RECORDS FOR PROCESSING Block Start

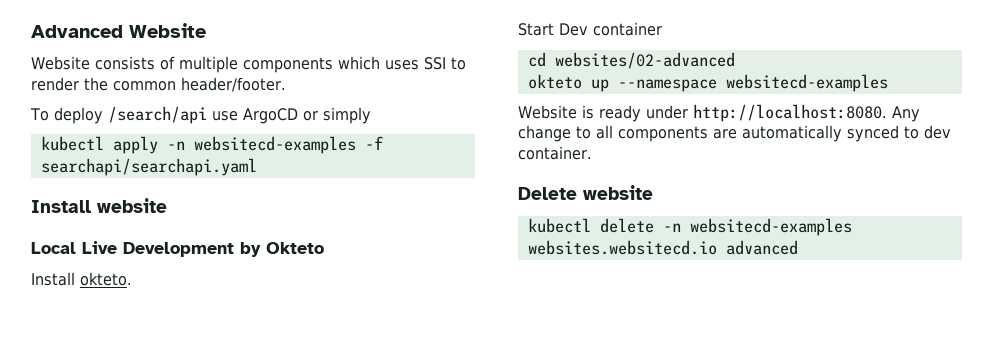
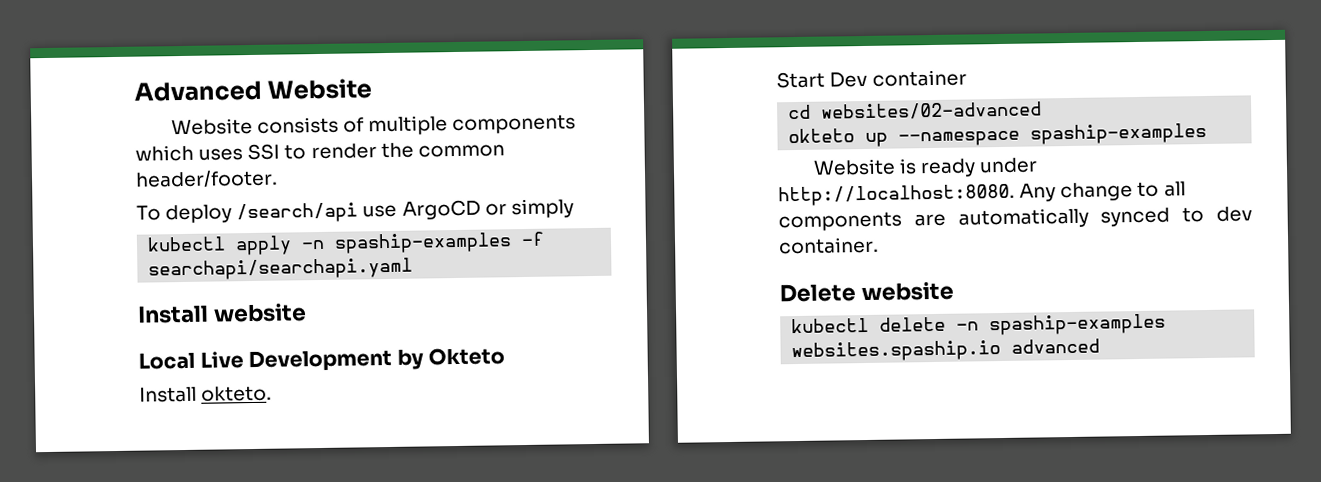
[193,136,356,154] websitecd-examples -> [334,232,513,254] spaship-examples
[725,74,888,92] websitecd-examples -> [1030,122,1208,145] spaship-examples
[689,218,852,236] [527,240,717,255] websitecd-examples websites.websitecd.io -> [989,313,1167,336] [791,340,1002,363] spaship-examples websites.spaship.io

RECORDS FOR PROCESSING Block End
RECORDS FOR PROCESSING Block Start

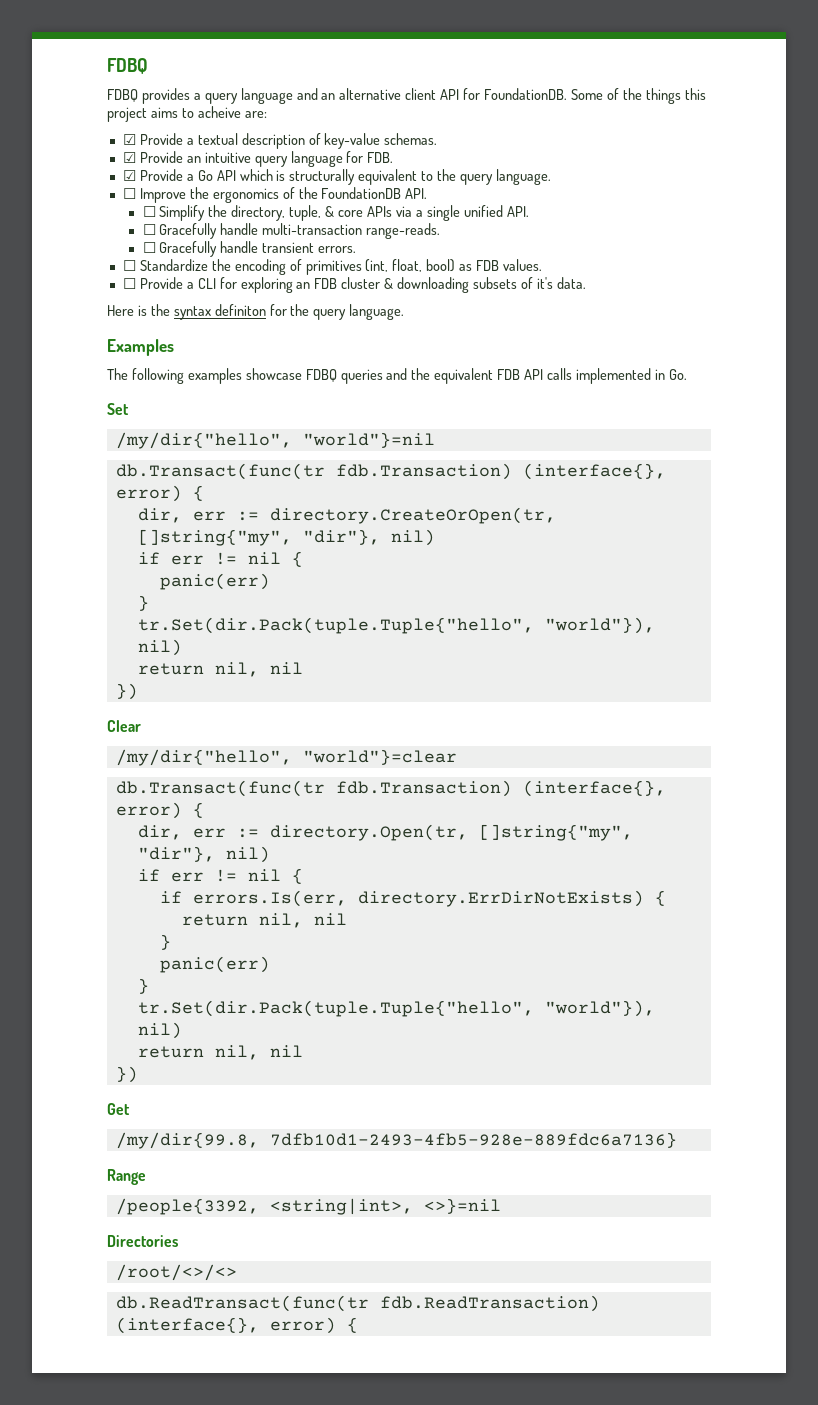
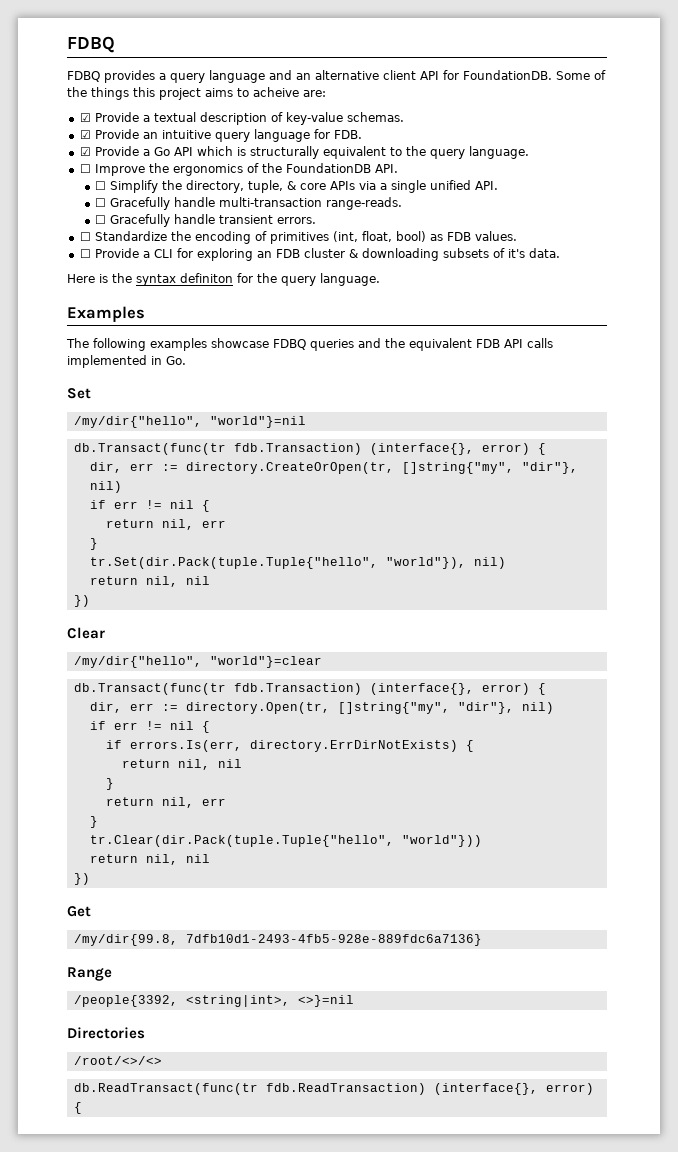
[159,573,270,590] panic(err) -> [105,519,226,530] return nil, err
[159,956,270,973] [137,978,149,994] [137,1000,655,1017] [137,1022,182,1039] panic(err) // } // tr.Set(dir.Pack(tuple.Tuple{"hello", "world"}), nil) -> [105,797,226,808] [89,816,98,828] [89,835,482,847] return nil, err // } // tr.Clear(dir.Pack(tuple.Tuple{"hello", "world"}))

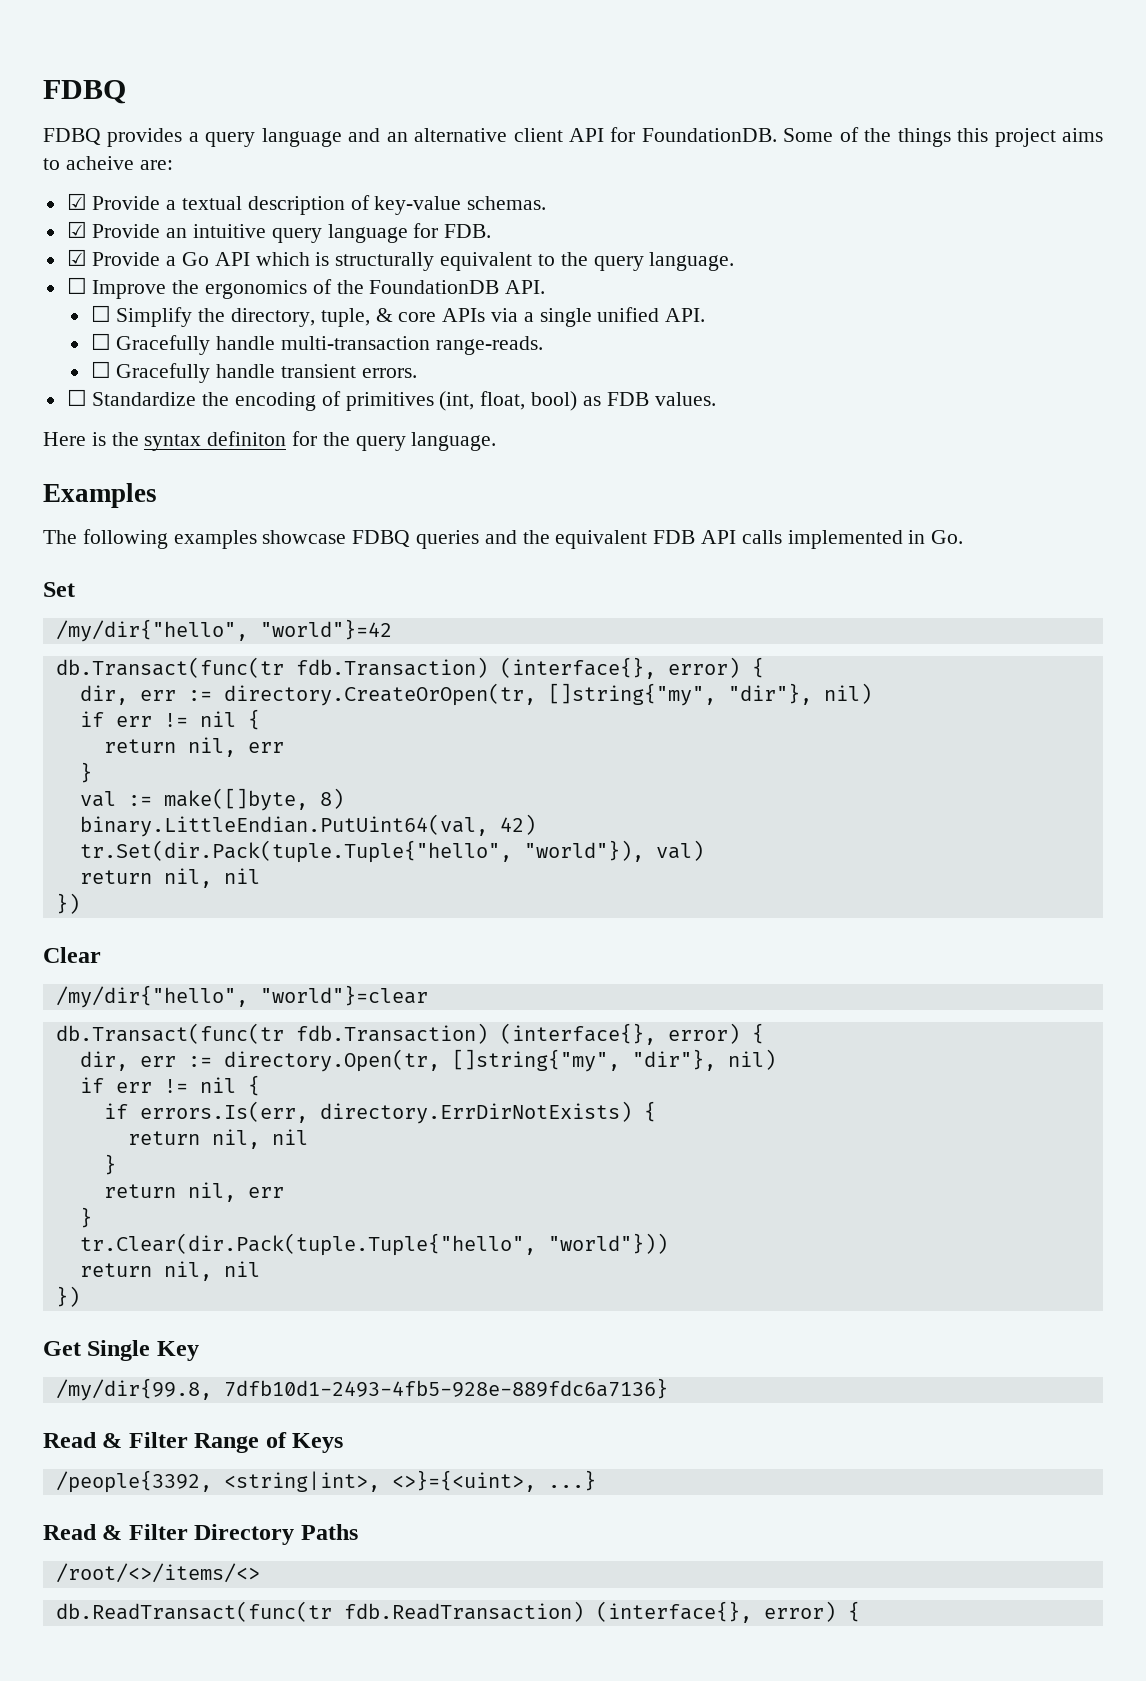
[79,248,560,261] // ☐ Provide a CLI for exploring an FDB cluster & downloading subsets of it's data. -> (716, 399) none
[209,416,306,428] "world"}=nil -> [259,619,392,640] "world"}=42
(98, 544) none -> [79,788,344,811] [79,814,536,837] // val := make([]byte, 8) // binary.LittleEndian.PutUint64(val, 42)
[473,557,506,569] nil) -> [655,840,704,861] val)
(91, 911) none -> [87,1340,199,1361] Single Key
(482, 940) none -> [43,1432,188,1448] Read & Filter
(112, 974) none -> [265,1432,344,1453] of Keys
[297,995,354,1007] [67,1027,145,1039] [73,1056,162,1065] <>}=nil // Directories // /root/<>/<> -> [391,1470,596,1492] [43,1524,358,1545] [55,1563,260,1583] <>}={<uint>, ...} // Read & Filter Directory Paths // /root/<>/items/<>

RECORDS FOR PROCESSING Block End
RECORDS FOR PROCESSING Block Start

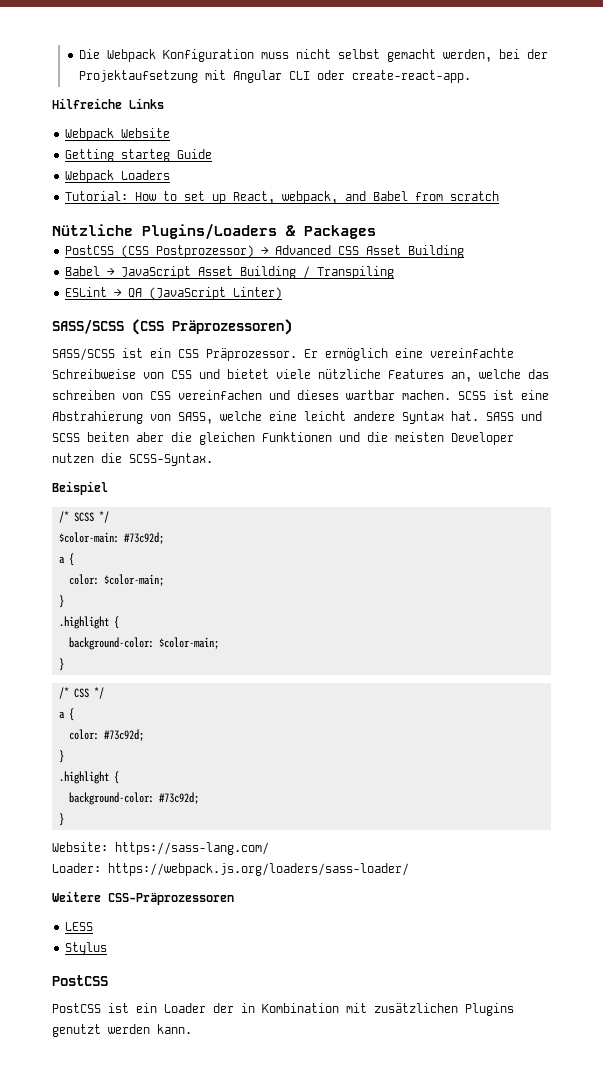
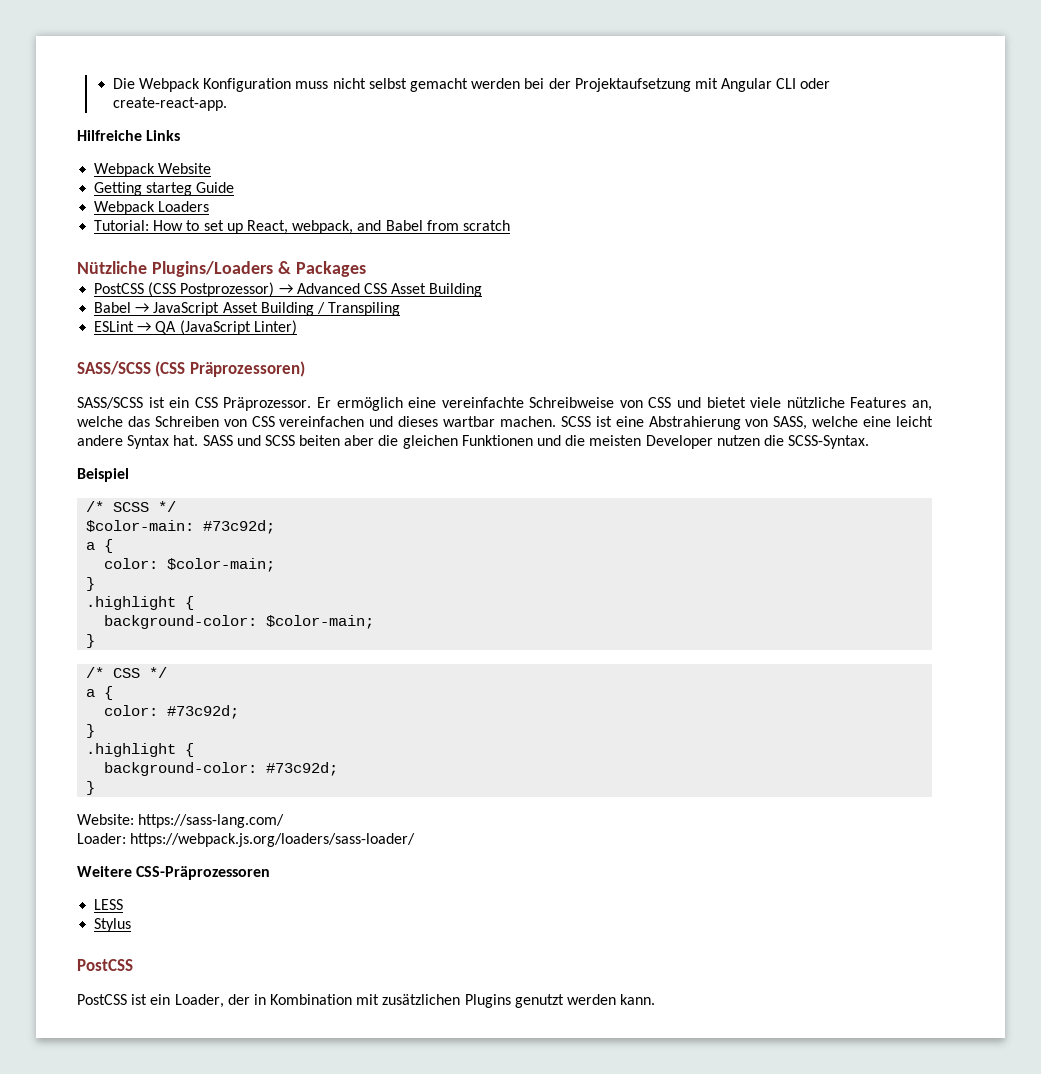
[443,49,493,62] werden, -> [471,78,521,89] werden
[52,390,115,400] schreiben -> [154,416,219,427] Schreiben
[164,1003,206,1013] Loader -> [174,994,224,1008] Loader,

RECORDS FOR PROCESSING Block End

WHAT THE TASK ASKS:
Set down, unchanged, only those lines above that fall between the line with "[443,49,493,62] werden, ->" and the line with "[164,1003,206,1013] Loader ->", the two end lines included.

RESPONSE AREA:
[443,49,493,62] werden, -> [471,78,521,89] werden
[52,390,115,400] schreiben -> [154,416,219,427] Schreiben
[164,1003,206,1013] Loader -> [174,994,224,1008] Loader,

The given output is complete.